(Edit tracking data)
= Beginning of Section =
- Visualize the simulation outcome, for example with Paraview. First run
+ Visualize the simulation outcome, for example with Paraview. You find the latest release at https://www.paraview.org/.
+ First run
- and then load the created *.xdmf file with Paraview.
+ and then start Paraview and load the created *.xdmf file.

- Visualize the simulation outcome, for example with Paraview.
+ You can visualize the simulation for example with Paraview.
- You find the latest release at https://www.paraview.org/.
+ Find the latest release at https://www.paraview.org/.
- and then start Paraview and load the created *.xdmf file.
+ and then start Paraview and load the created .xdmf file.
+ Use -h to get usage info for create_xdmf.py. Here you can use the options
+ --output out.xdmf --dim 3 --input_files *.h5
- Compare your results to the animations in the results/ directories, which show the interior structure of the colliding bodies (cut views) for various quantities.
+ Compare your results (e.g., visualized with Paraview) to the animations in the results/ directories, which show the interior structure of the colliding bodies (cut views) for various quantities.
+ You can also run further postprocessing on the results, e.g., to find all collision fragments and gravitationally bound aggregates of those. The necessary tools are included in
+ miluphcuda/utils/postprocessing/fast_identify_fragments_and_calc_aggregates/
= End of Section =
*TASK PROMPT:* Out of the data above, transcribe exactly and only the lines starting with the line that has "simulation for example with Paraview." and going on through the line that has "use the options", both included.

*WRITTEN REPLY:*
+ You can visualize the simulation for example with Paraview.
- You find the latest release at https://www.paraview.org/.
+ Find the latest release at https://www.paraview.org/.
- and then start Paraview and load the created *.xdmf file.
+ and then start Paraview and load the created .xdmf file.
+ Use -h to get usage info for create_xdmf.py. Here you can use the options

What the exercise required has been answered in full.